Tassos Bassoukos

Environmentaly friendly. Using 100% recycled electrons.

Smallest code segments?

Quick: how long is the shortest program to calculate the first prime number after a given number? The answer might surprise you!

In perl, it's about 60 characters:

perl -e '$i=$ARGV[0]+1;$i++while("."x$i)=~/^(..+?)\1+$/;print"$i\n";' 90

Of course, I believe APL will win that contest hands down...

P.S: There's even a perl competition to produce the shortest code for a given problem, with the name Perl Golf...

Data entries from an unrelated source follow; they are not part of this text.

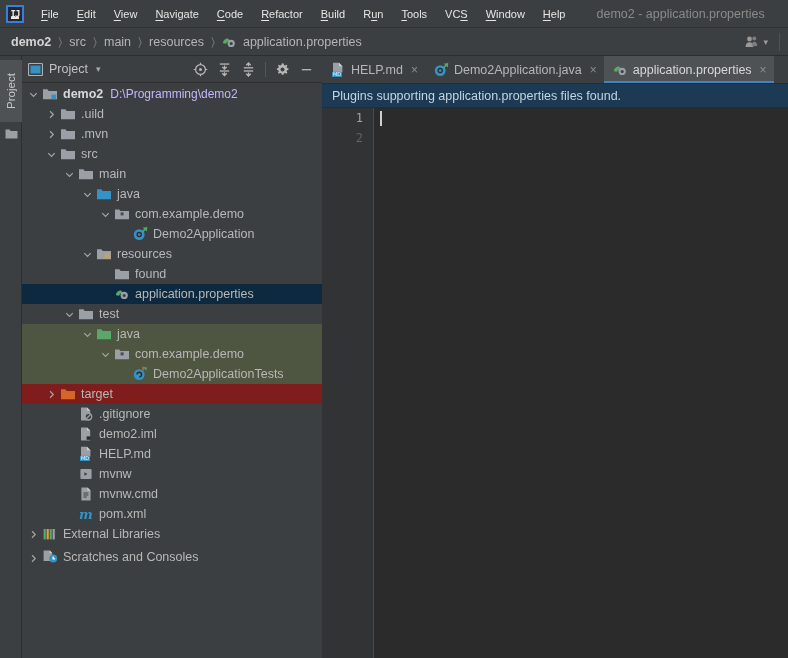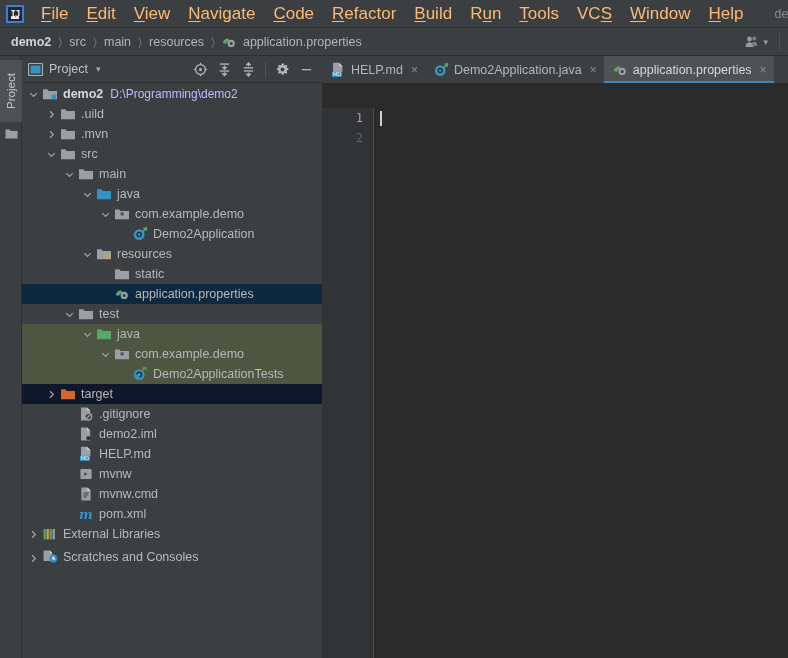"File" .menu-item { color: #fdba74 -> #e5e5e5; font-size: 17px -> 11px }
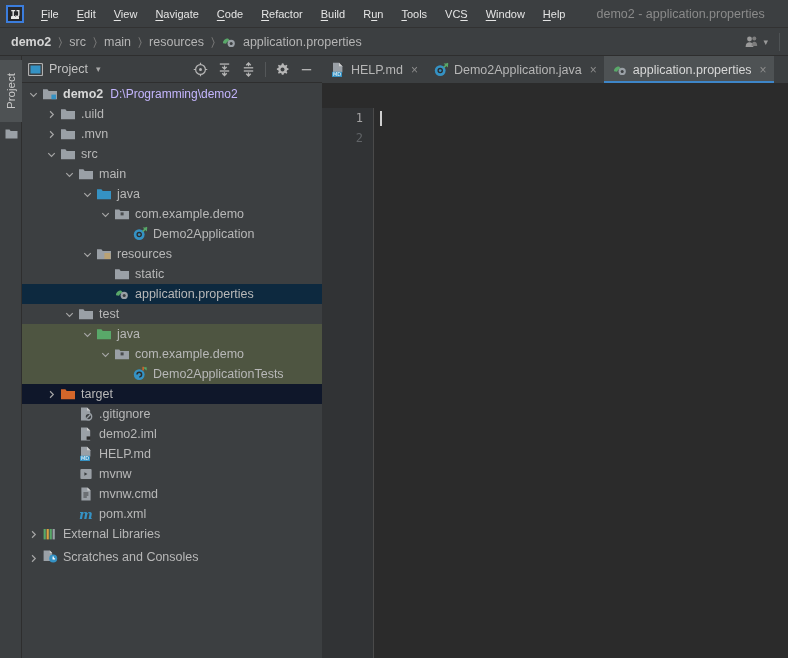"Plugins supporting" div.notifbar { html: none -> <div> <span>Plugins supporting application.properties files found.</span> </div> }
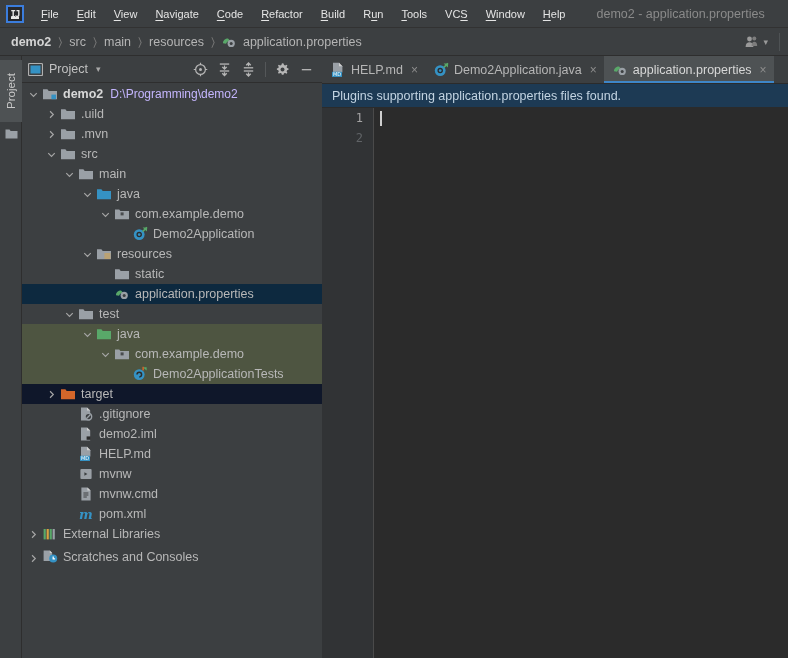"static" span.label { text: static -> found }
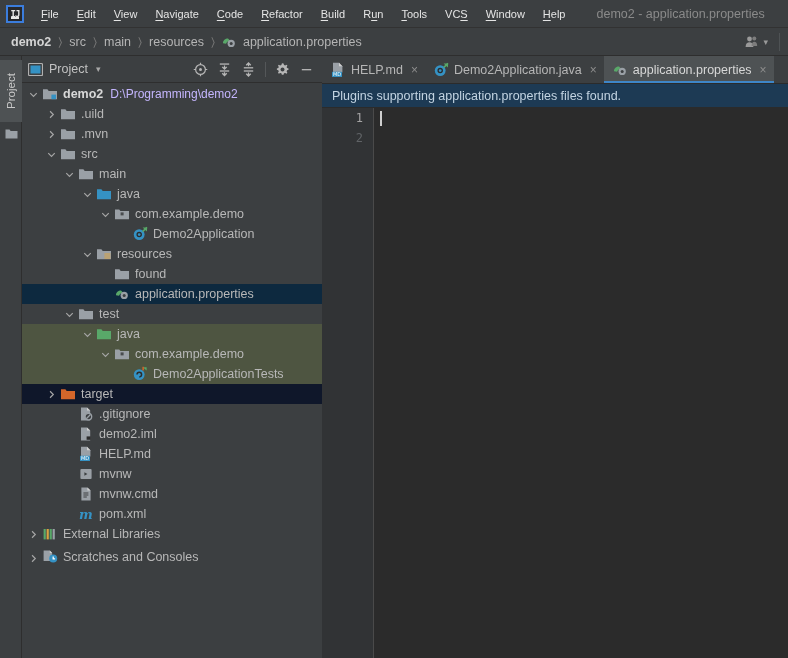"target" .row.target-row { background: #0f172a -> #7f1d1d }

@ Thursday, 20 July 2006, 15:22 in (Self, Software) - 9 comments

One Laptop Per Child >> << Eclipse and PermGen space...

Comments
  1. Comment by Anonymouson Thursday, 20 July 2006, 16:29
    wtf
  2. Comment by jhnon Thursday, 20 July 2006, 16:29
    sorry, that was me.
  3. Comment by jhnon Thursday, 20 July 2006, 16:35
    $i=$ARGV[0]+1;
    $i++while("."x$i)=~/^(..+?)\1+$/;
    print"$i\n";

    I can undestand most of the program. I'm only a little confused about the second line, what is that trick with the dots?
  4. Comment by Tassos Bassoukos on Friday, 21 July 2006, 17:35
    The second line just finds the next $i that is a prime number. The ("." x $i) =~ /^(..+?)\1+$/ part is the test for primeness. ("." x $i) produces a string of length $i composed of dots. The regular expression /^(..+?)\1+$/ matches any string whose length is a multiple of two numbers larger than one, hence matching only when the length is not prime.

    Hope this helps.
  5. Comment by jhnon Saturday, 22 July 2006, 21:22
    The regular expression /^(..+?)\1+$/ matches any string whose length is a multiple of two numbers larger than one, hence matching only when the length is not prime.

    what is the value of \1 the first time?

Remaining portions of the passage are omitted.